● **Problem**
When you repeat the entries, reproduce each line exactly and omit every picture.

● **Data in this exercise**
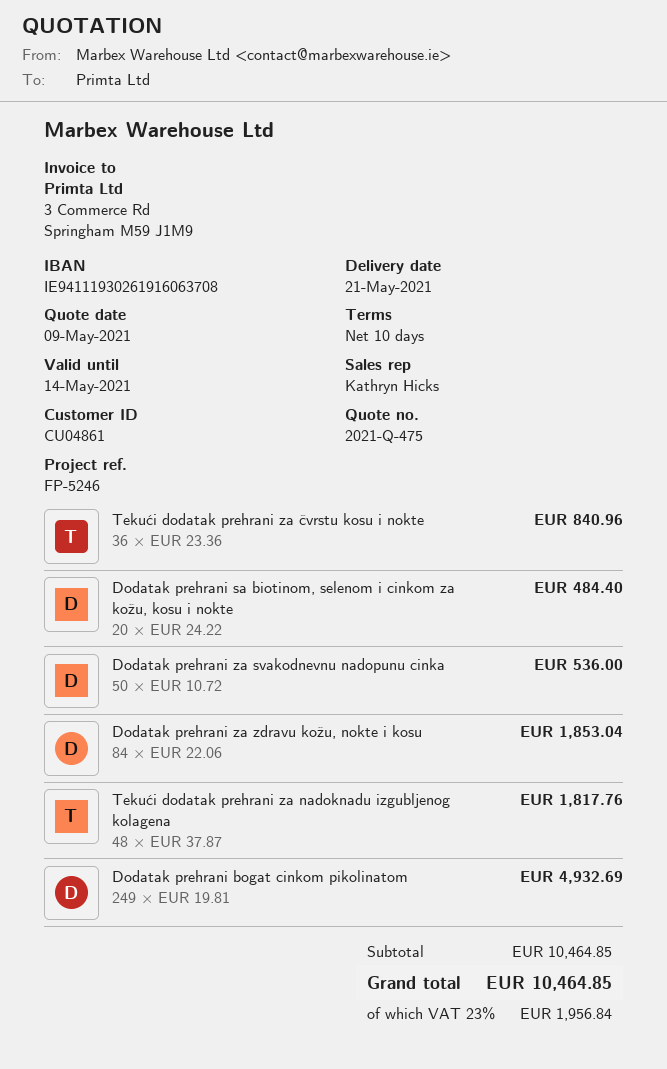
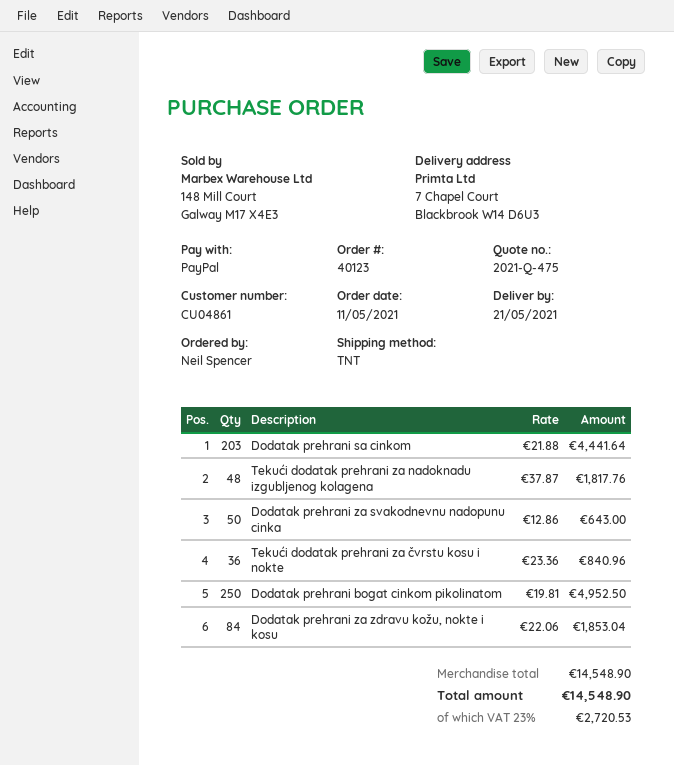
Dodatak prehrani sa biotinom, selenom i cinkom za kožu, kosu i nokte: 20 x 24.22 = 484.40 -> none
Dodatak prehrani za svakodnevnu nadopunu cinka: 50 x 10.72 = 536.00 -> 50 x 12.86 = 643.00
Dodatak prehrani bogat cinkom pikolinatom: 249 x 19.81 = 4932.69 -> 250 x 19.81 = 4952.50
Dodatak prehrani sa cinkom: none -> 203 x 21.88 = 4441.64
subtotal: 10464.85 -> 14548.90
tax: 23% = 1956.84 -> 23% = 2720.53
total: 10464.85 -> 14548.90

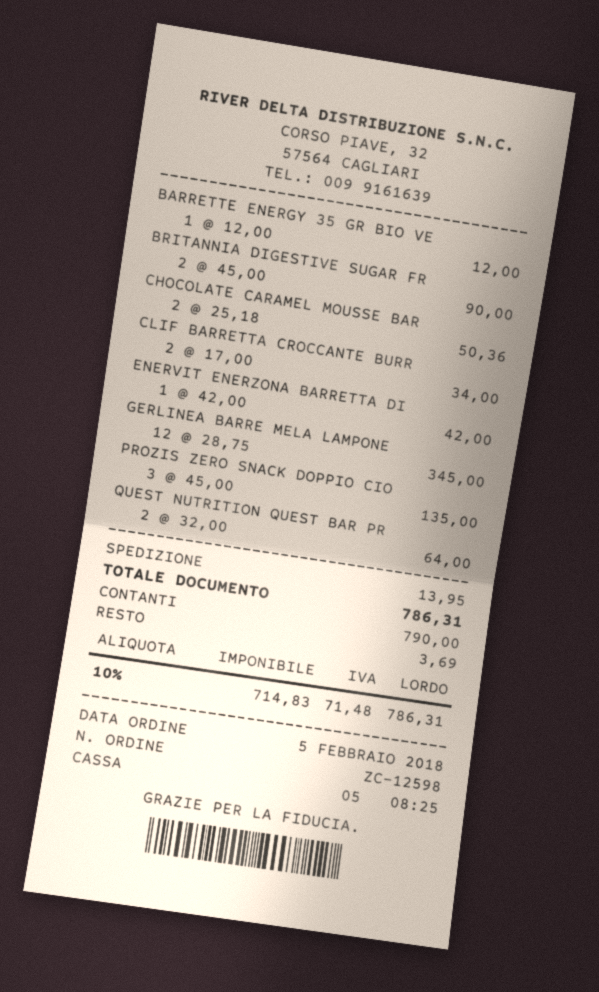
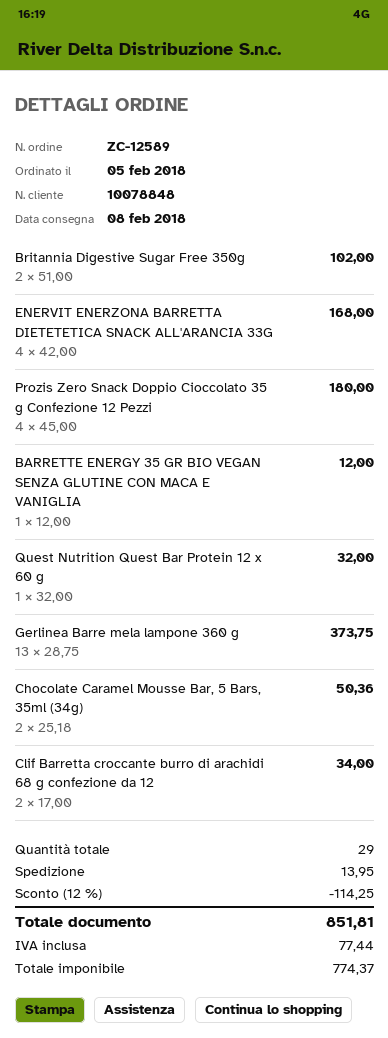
order number: ZC-12598 -> ZC-12589
BRITANNIA DIGESTIVE SUGAR FR: 2 x 45.00 = 90.00 -> 2 x 51.00 = 102.00
ENERVIT ENERZONA BARRETTA DI: 1 x 42.00 = 42.00 -> 4 x 42.00 = 168.00
GERLINEA BARRE MELA LAMPONE: 12 x 28.75 = 345.00 -> 13 x 28.75 = 373.75
PROZIS ZERO SNACK DOPPIO CIO: 3 x 45.00 = 135.00 -> 4 x 45.00 = 180.00
QUEST NUTRITION QUEST BAR PR: 2 x 32.00 = 64.00 -> 1 x 32.00 = 32.00
discount: none -> 12% = 114.25
net: 714.83 -> 774.37
tax: 71.48 -> 77.44
total: 786.31 -> 851.81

● **Expected answer**
Dodatak prehrani sa biotinom, selenom i cinkom za kožu, kosu i nokte: 20 x 24.22 = 484.40 -> none
Dodatak prehrani za svakodnevnu nadopunu cinka: 50 x 10.72 = 536.00 -> 50 x 12.86 = 643.00
Dodatak prehrani bogat cinkom pikolinatom: 249 x 19.81 = 4932.69 -> 250 x 19.81 = 4952.50
Dodatak prehrani sa cinkom: none -> 203 x 21.88 = 4441.64
subtotal: 10464.85 -> 14548.90
tax: 23% = 1956.84 -> 23% = 2720.53
total: 10464.85 -> 14548.90

order number: ZC-12598 -> ZC-12589
BRITANNIA DIGESTIVE SUGAR FR: 2 x 45.00 = 90.00 -> 2 x 51.00 = 102.00
ENERVIT ENERZONA BARRETTA DI: 1 x 42.00 = 42.00 -> 4 x 42.00 = 168.00
GERLINEA BARRE MELA LAMPONE: 12 x 28.75 = 345.00 -> 13 x 28.75 = 373.75
PROZIS ZERO SNACK DOPPIO CIO: 3 x 45.00 = 135.00 -> 4 x 45.00 = 180.00
QUEST NUTRITION QUEST BAR PR: 2 x 32.00 = 64.00 -> 1 x 32.00 = 32.00
discount: none -> 12% = 114.25
net: 714.83 -> 774.37
tax: 71.48 -> 77.44
total: 786.31 -> 851.81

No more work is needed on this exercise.